The boredom does make me wonder about the Founder. What was the real reason behind this magnificent creation? I exclaim in surprise at her magical powers, as well as her magnanimity behind her motivation for its construction. Her creation has fed the minds of many generations of wizards and will continue to do so for more to come. I am most grateful to her for allowing me into her creation and to learn from her.

Strangely, most of the spells I have learnt thus far are "Fire" spells, meaning, they are fire- based (All spells are categorised under one of four ways, "Water", "Fire", "Earth" and "Air"). In a way, this has worked to my advantage. As mentioned, there are many parts of the journey wrapped in total darkness, some so dark I cannot even count my outstretched fingers. I find it annoyingly difficult to sleep in complete darkness. It does not make a difference whether my eyes are open or shut, I can only see pitch darkness. Moving without a light is obviously quite disorientating. I can only feel my way through the tunnel until the next distant candlelight comes into view. This makes progress excruciatingly slow and I do not even know if I have missed out on any spells or writings left by the Founder along the way.

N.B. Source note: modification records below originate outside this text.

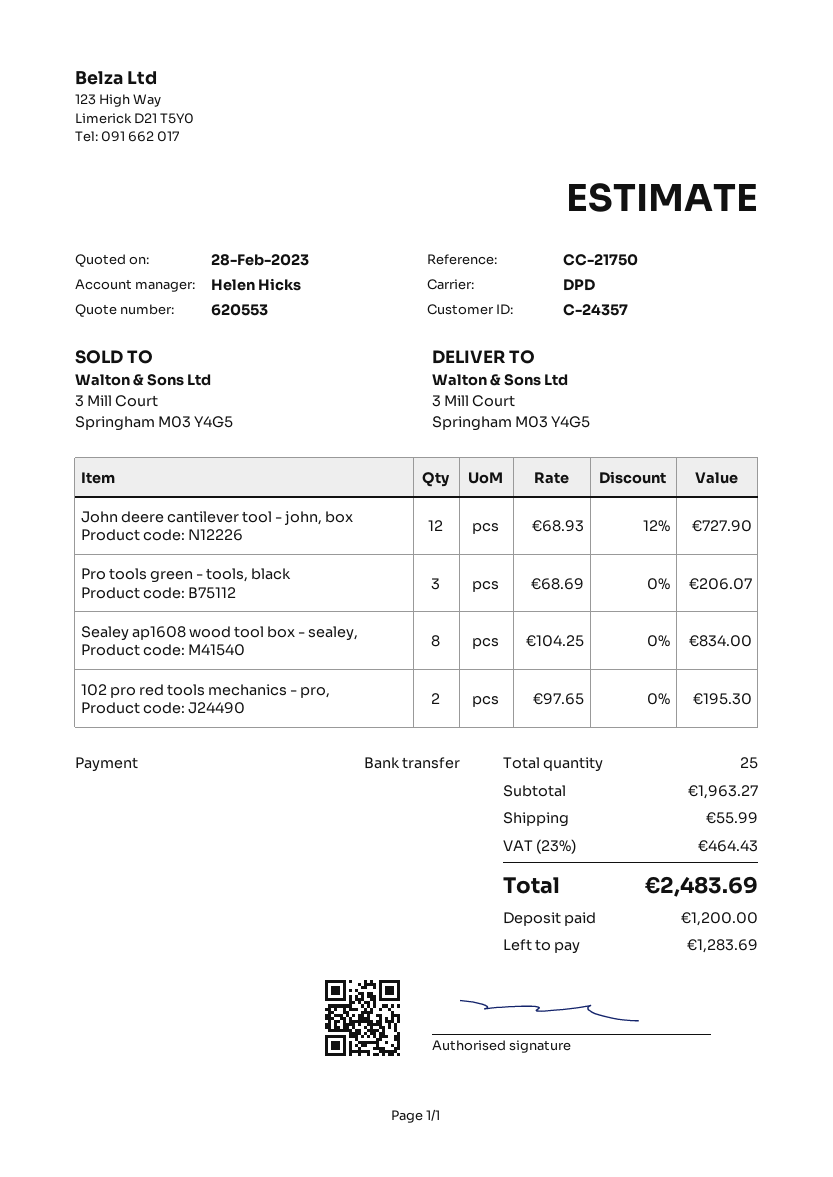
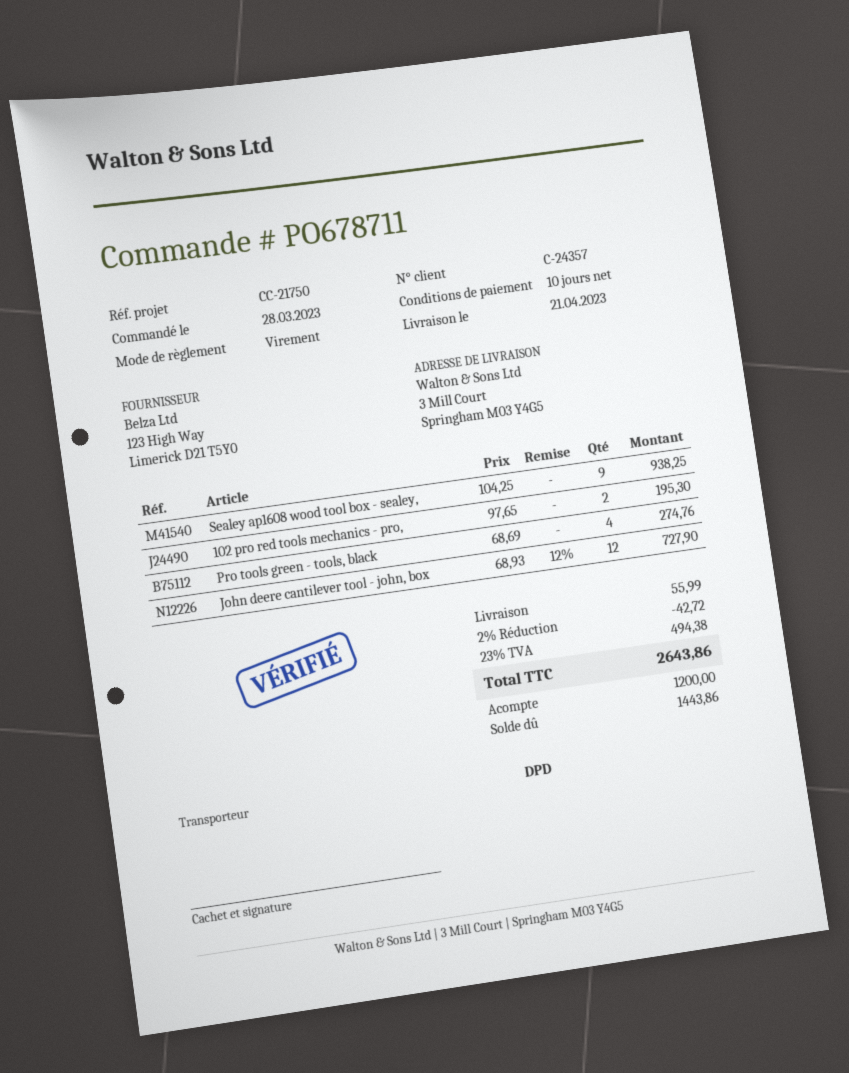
Pro tools green - tools, black: 3 x 68.69 = 206.07 -> 4 x 68.69 = 274.76
Sealey ap1608 wood tool box - sealey,: 8 x 104.25 = 834.00 -> 9 x 104.25 = 938.25
discount: none -> 2% = 42.72
tax: 23% = 464.43 -> 23% = 494.38
total: 2483.69 -> 2643.86
balance: 1283.69 -> 1443.86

So I was really relieved to learn a "Fire" spell, Finger Flame, a couple of hours back. I am extremely grateful now to have this little flame whispering sweet nothings to me from atop of my right index finger. The main drawback of this spell is it works only on my index fingers. My index fingers ache after some time because it has to be kept upright all the time (lest I burnt myself!). Even after alternating between both hands, the duo is still lodging complaints of ill treatment.

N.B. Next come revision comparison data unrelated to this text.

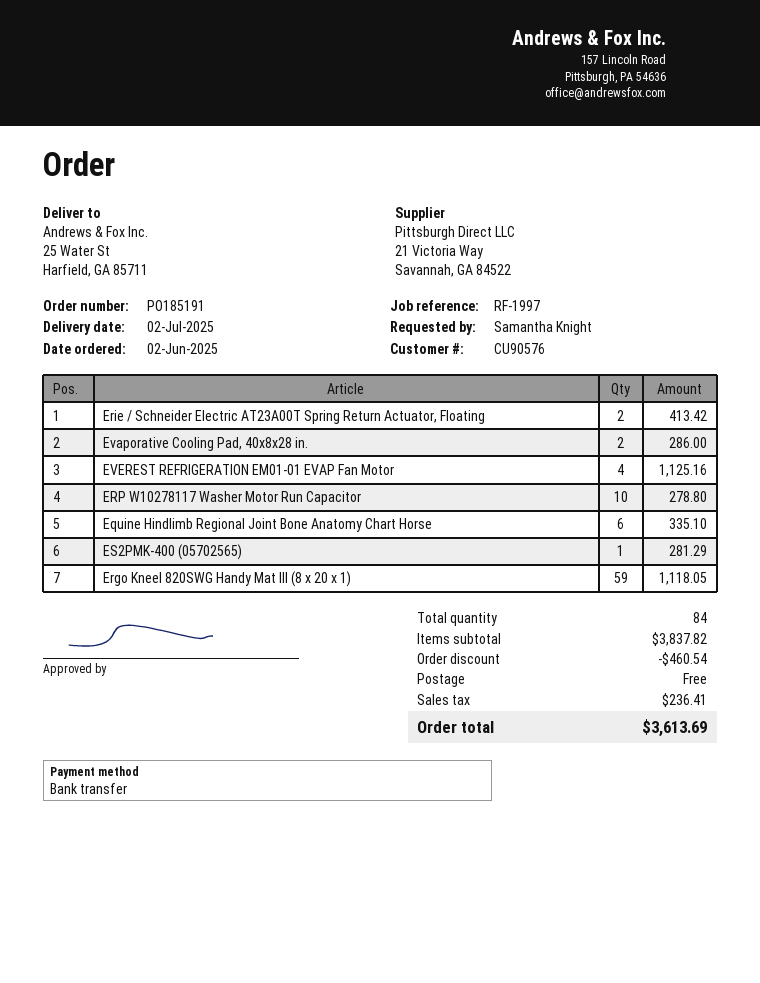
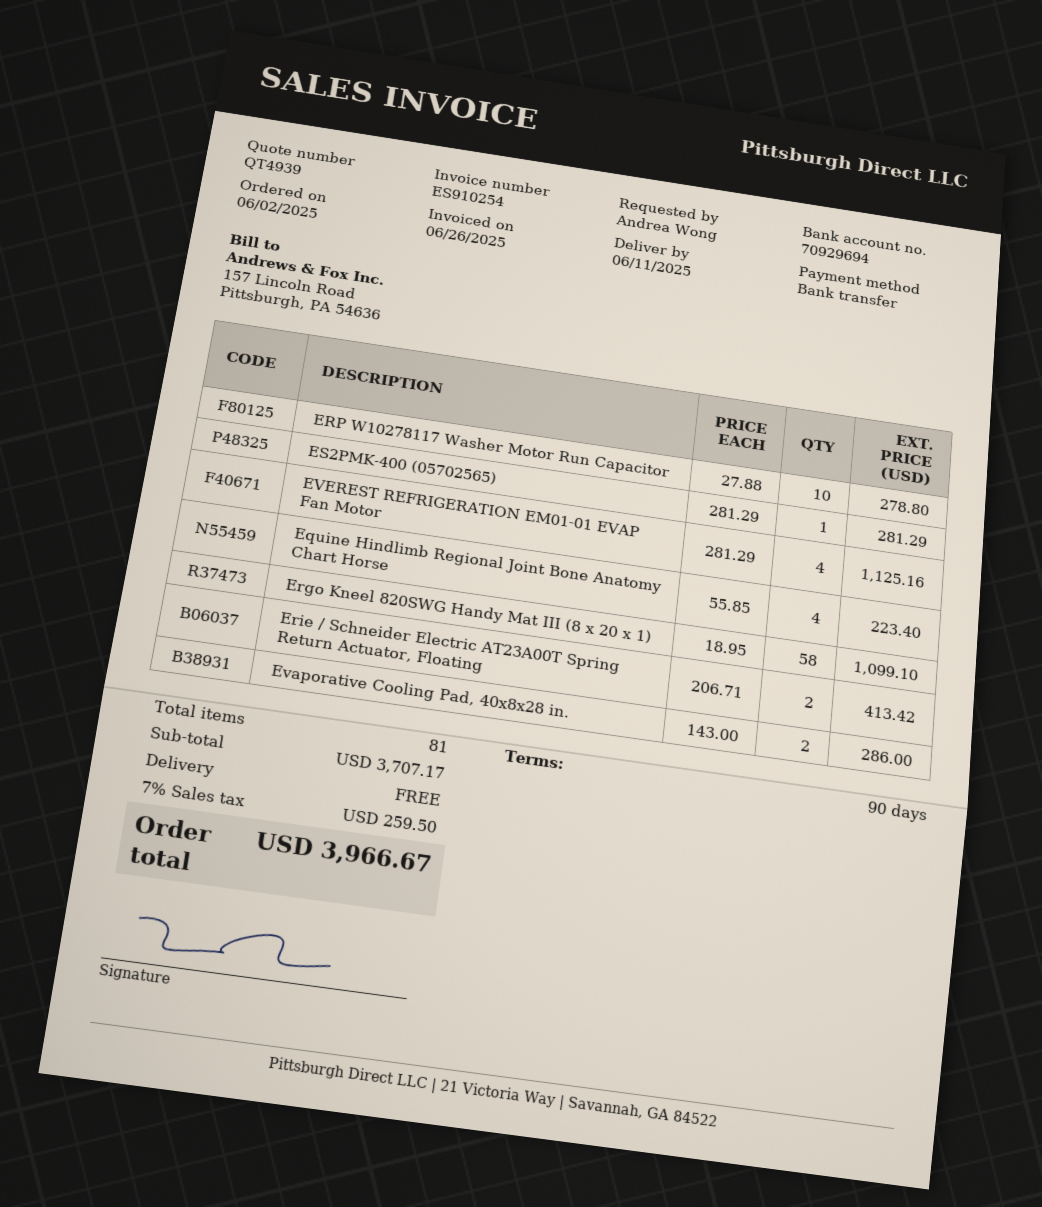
delivery date: 2025-07-02 -> 2025-06-11
ordered by: Samantha Knight -> Andrea Wong
Equine Hindlimb Regional Joint Bone Anatomy Chart Horse: 6 for 335.10 -> 4 for 223.40
Ergo Kneel 820SWG Handy Mat III (8 x 20 x 1): 59 for 1118.05 -> 58 for 1099.10
total quantity: 84 -> 81
subtotal: 3837.82 -> 3707.17
discount: 460.54 -> none
tax: 236.41 -> 259.50
total: 3613.69 -> 3966.67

Yet, "Fire" spells are dangerous too. Even the Founder has taken the trouble to warn me about that, inscribing these warnings next to each "Fire" spell I come across. I guess the main danger comes not from fire's potentially destructive powers but that only the conjurer of the spell can put out fires originating from magic.

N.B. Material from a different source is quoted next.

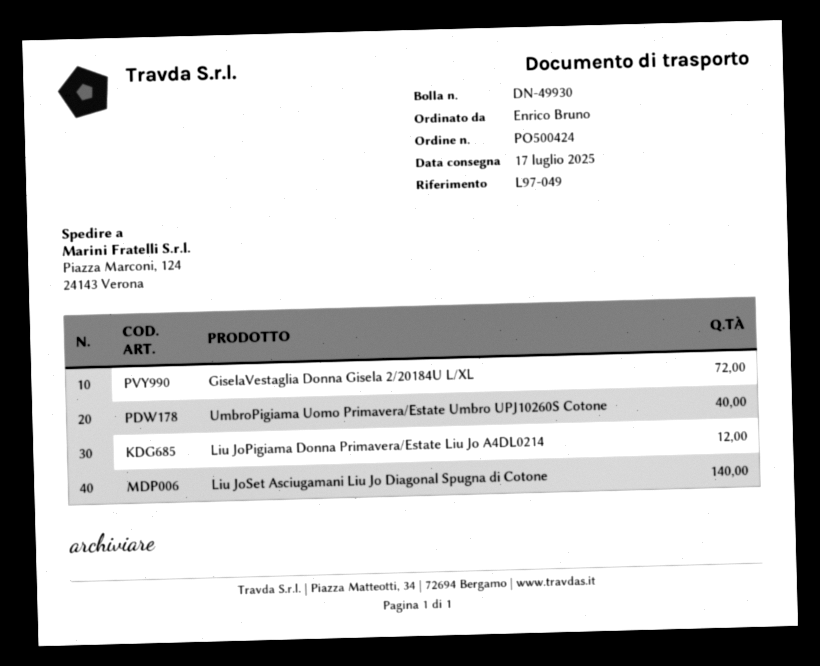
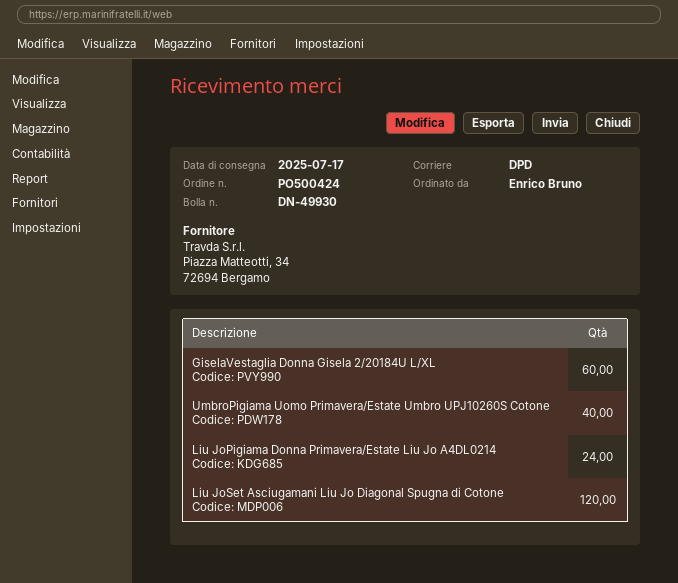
GiselaVestaglia Donna Gisela 2/20184U L/XL: 72 -> 60
Liu JoPigiama Donna Primavera/Estate Liu Jo A4DL0214: 12 -> 24
Liu JoSet Asciugamani Liu Jo Diagonal Spugna di Cotone: 140 -> 120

Spending over a day in the dark blunts my memories of the outside world. I start to forget the feeling of sunlight roasting my back, the smell of the morning fresh air lingering in my nostrils, the echoes of children's laughter. I miss those feelings but the conscious constant reminder to myself that this is a once in a lifetime experience usually curbs the temptation to hurry along. At other times though, I do get to appreciate the virtues of being alone. It allows me the space to ponder more deeply into the teachings of my teacher. I start to learn and relearn all that she has taught me in my mind, from interestingly new perspectives. It also helps me to derive a better understanding of the literature of this incredulous cave.

The literature used by the Founder is quite varied. In fact, she seldom used pure English. Instead she often relied on other dialects, such as those used by the goblins, dwarves, forest elves, dragons and strangely enough, even that of our age-old northern border enemies, the Witches. I was patting myself on the back for having learnt my foreign dialects well. It allowed me to interpret most of her expositions with relative ease.

Akan Datang: 三國演義

128 days to go.

P.S. I wrote this eons ago, like 5-6 years back. Just remembered it recently, so here it is in its full former glory.